The station began at 96.5 (now WKYE) as WJNL-FM in 1973 as the sister station to WJNL. It played easy to listen to music and had news updates hourly and was known as by that call sign until it was purchased in 1996 by Clear Channel Communications. It then became "96.5 the Mountain" with the call sign WMTZ and began playing country music.

In 2005, Clear Channel decided to leave the Johnstown market and sold its station properties to Altoona-based Forever Broadcasting. Forever wanted to expand its Froggyland into the Pittsburgh area but the 96.5 signal was not able to do so. The 95.5 signal could, however, so in February 2005, the station became Froggy 95 (as it is still today).

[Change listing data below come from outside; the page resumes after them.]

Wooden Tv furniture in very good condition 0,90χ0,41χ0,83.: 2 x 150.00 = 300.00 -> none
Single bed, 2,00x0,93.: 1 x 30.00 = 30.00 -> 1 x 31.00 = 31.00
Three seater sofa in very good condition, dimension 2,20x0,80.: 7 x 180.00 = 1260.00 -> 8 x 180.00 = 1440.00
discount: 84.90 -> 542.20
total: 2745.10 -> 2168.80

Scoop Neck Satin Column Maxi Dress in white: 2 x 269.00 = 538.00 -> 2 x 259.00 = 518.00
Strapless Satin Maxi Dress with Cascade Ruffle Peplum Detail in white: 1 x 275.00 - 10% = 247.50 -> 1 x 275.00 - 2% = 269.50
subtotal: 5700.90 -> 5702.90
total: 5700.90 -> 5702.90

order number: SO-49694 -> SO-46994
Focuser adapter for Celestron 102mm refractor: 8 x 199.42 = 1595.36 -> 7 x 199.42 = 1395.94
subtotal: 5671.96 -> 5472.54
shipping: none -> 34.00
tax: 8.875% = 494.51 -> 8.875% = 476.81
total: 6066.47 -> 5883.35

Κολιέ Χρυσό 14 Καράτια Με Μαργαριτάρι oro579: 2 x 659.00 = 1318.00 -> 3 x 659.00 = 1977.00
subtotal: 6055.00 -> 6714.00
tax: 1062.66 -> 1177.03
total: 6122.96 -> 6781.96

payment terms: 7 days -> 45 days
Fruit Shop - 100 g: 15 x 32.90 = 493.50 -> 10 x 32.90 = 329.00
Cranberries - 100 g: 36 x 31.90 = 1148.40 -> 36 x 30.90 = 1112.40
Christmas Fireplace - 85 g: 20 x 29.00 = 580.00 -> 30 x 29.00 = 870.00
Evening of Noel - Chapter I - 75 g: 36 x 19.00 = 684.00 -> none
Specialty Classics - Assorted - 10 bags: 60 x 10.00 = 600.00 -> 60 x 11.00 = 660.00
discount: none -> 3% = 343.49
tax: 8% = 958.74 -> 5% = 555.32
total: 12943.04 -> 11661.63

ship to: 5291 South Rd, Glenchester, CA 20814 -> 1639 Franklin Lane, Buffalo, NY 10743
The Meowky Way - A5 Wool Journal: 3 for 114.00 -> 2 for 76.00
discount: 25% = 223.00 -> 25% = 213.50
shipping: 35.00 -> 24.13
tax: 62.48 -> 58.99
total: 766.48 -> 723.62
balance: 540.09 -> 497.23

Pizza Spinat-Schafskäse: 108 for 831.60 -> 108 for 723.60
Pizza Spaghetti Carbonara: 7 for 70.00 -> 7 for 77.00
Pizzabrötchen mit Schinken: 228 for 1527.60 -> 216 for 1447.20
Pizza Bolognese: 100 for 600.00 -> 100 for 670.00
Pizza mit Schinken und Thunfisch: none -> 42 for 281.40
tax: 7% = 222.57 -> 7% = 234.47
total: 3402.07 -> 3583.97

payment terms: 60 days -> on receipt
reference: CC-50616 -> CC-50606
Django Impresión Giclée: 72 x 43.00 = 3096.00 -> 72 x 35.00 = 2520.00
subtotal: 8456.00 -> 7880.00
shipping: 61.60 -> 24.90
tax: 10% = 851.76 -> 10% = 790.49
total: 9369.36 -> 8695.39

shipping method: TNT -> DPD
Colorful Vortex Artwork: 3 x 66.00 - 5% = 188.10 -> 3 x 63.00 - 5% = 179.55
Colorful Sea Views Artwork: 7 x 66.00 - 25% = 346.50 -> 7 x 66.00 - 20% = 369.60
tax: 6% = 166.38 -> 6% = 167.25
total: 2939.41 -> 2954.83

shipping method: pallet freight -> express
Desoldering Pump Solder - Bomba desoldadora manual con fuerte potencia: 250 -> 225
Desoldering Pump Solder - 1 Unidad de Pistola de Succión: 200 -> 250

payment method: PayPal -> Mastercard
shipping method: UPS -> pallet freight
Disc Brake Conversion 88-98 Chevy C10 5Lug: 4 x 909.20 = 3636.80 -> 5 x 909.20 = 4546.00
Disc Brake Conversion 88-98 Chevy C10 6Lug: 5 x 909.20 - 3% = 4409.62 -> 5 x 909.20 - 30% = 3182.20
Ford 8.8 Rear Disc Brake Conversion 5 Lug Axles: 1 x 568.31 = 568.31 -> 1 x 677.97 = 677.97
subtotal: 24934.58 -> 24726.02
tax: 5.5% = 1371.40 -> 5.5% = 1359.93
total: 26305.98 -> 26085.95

Forever Media announced on October 12, 2022, that it was selling thirty-four stations, including WFGI-FM and its entire Johnstown cluster, to State College-based Seven Mountains Media for $17.3 million. The deal closed on January 1, 2023.

==Signal abilities==
WFGI-FM has a strong signal that can be heard as far west as western suburbs of Pittsburgh and even eastern Ohio and as far east as Mifflin County, where it starts conflicting with WMRF on 95.7 FM from Lewistown. In recent years, however, the coverage area has faded, due to short space same and adjacent stations (e.g. WRSC-FM on 95.3 FM from Bellefonte) and also weather conditions having effect on coverage presumably from flora.

==Multipath issues==
WFGI-FM has always suffered from signal degradation in the city of license, primarily because of the excessive height above the city as well as multipath caused by the local terrain of the Allegheny plateau. There are multiple areas in Johnstown that cause that station to have multipath.